The author didn't spend much time discussing the application load balancer, wonder if it was the source of misconfiguration (besides their http server itself).


I tend to think of these services as fulfilling different use cases.

For Fargate, the ideal scenario in my workloads is async background processing. Add tasks to SQS, Fargate pulls tasks off and does the job. Elastically scales up or down and lots of flexibility on machine specs. Ok with some failure rate.

For AWS Lambda, recently I like the combo of adding a Cloudflare worker in front and using it as an API gateway. More flexibility on routing, faster performance, and reverse proxy for free which can be good for SEO. And you get all the goodies of Cloudflare like DDOS protection and CDN.


I think you're right that Fargate and Lambda often serve different use cases.

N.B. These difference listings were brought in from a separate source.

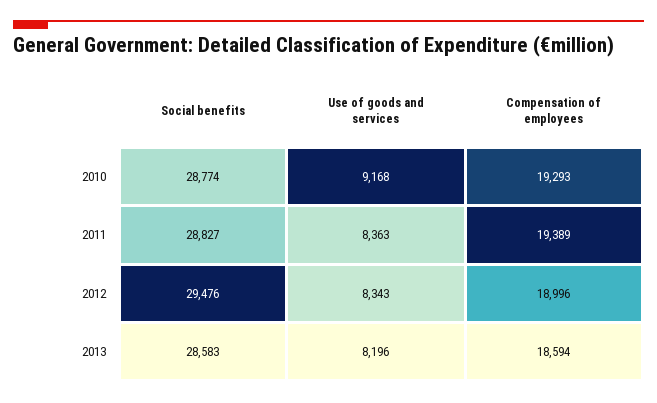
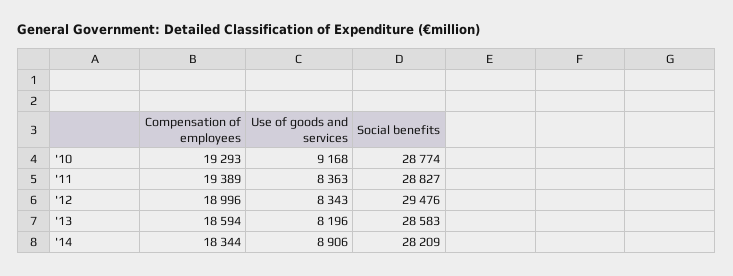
Compensation of employees, '14: none -> 18344
Use of goods and services, '14: none -> 8906
Social benefits, '14: none -> 28209

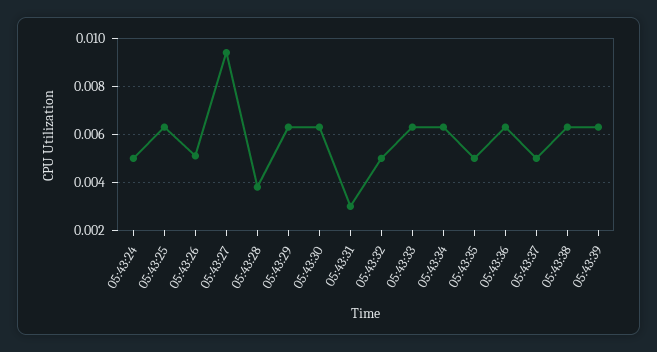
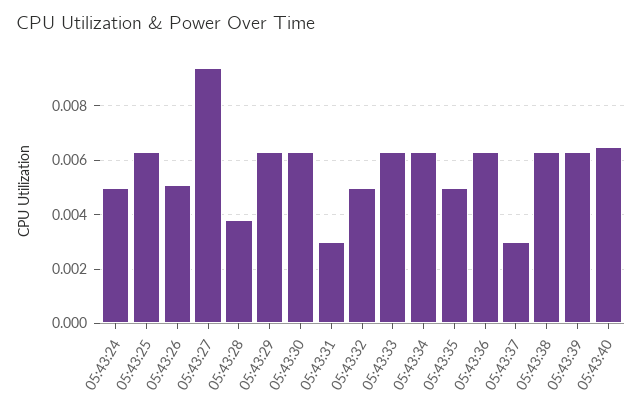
05:43:37: 0.005 -> 0.003
05:43:40: none -> 0.0065

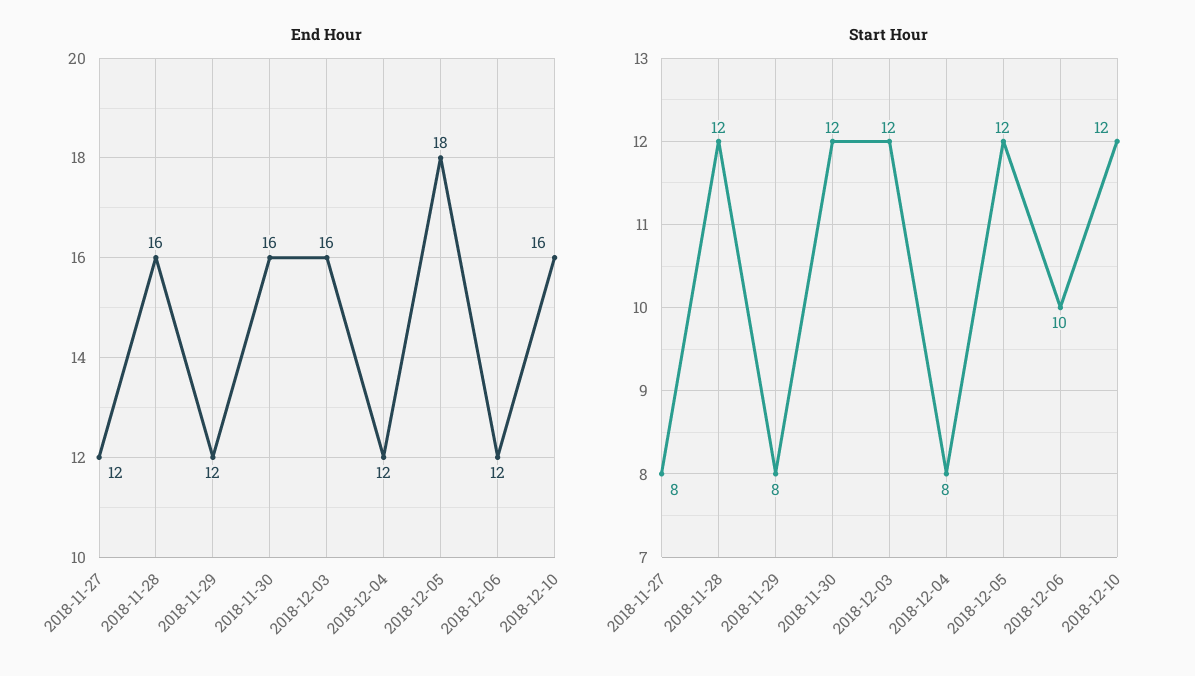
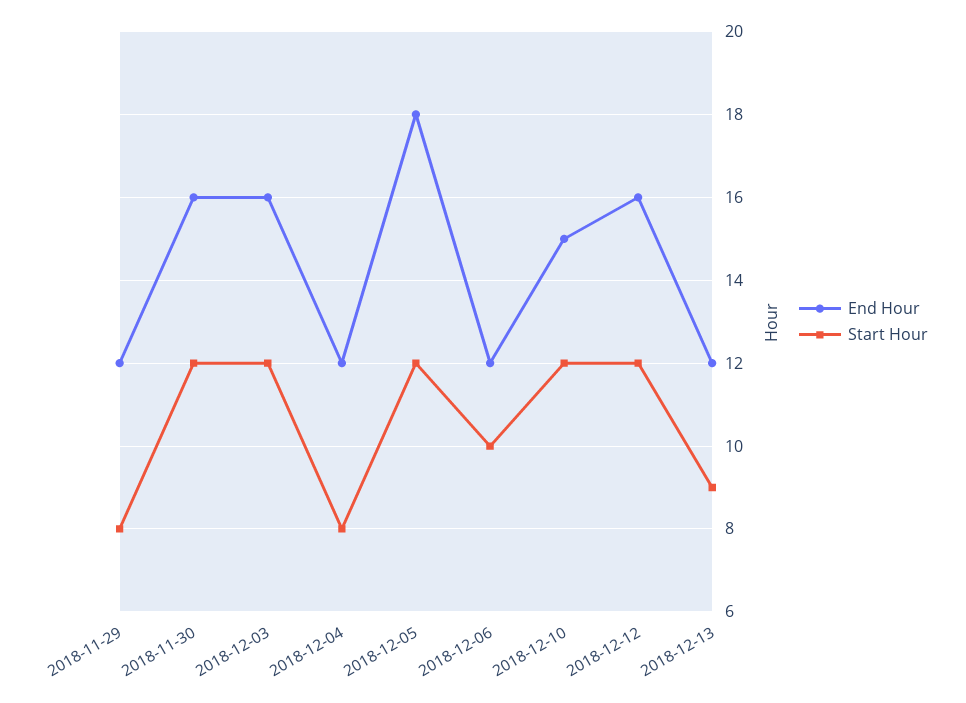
End Hour, 2018-11-27: 12 -> none
End Hour, 2018-11-28: 16 -> none
End Hour, 2018-12-10: 16 -> 15
Start Hour, 2018-11-27: 8 -> none
Start Hour, 2018-11-28: 12 -> none
End Hour, 2018-12-12: none -> 16
Start Hour, 2018-12-12: none -> 12
End Hour, 2018-12-13: none -> 12
Start Hour, 2018-12-13: none -> 9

However, I think containers and Lambda can and do serve this particular use case -- handle an API request and forward it to a different system. And Fargate is a good stand-in for containers generally. I wouldn't expect much different performance by using ECS or EKS or EC2 -- it's still going to be a load balancer forwarding to a container instance.

Definitely not perfect, but I think it works as a general approximation. For this particular common use case, you have three options. Was curious to see the perf differences between them.

* Original author here.


Do you have any details about using Cloudflare Workers as an API gateway?


Check out the boilerplate here for workers:

https://github.com/detroitenglish/cloudflare-worker-webpack-...

Then invoke lambda with this:

https://github.com/mhart/aws4fetch

Important to note that workers have a 15s timeout, so this is really only good for routing. You probably don’t want this to manage tasks that could potentially take longer.


> Important to note that workers have a 15s timeout

Not true -- the timeout on outgoing HTTP requests is (I think) 100 seconds (or unlimited as long as data is streaming).

The 15-second limit you may be thinking of is that Workers used to not let you start new outgoing HTTP requests 15 seconds into the event, but already-started requests could continue. This limit was recently removed -- instead, Workers now cancels outgoing requests if the client disconnects, but as long as the client is connected, you can keep making new requests. This was changed to support streaming video use cases where a stream is being assembled out of smaller chunks.

(I'm the tech lead for Workers.)


Didn’t know that! Thanks for chiming in.


What do you mean by reverse proxy?


If you have a blog running at blog.mycompany.com, that is not going to be as effective for SEO as if the blog were at mycompany.com/blog. You want your primary domain getting the credit. But it’s also not ideal to have a separate subfolder if you have two different services (blog and main product).

So the best solution is to reverse proxy so that internet traffic hits /blog, but the worker is actually forwarding the traffic to your internal service.


Got it. So you do that through a Cloudflare worker? Aren’t you loosing the caching perks from cloudflafe? It would nice to be able to do that directy through a page rule.


There are probably multiple ways to reverse proxy, it’s just that CF workers are versatile to handle many use cases. You don’t have to lose the caching benefits. You can still pull your assets through Cloudflare CDN since workers operate at the request level (afaik).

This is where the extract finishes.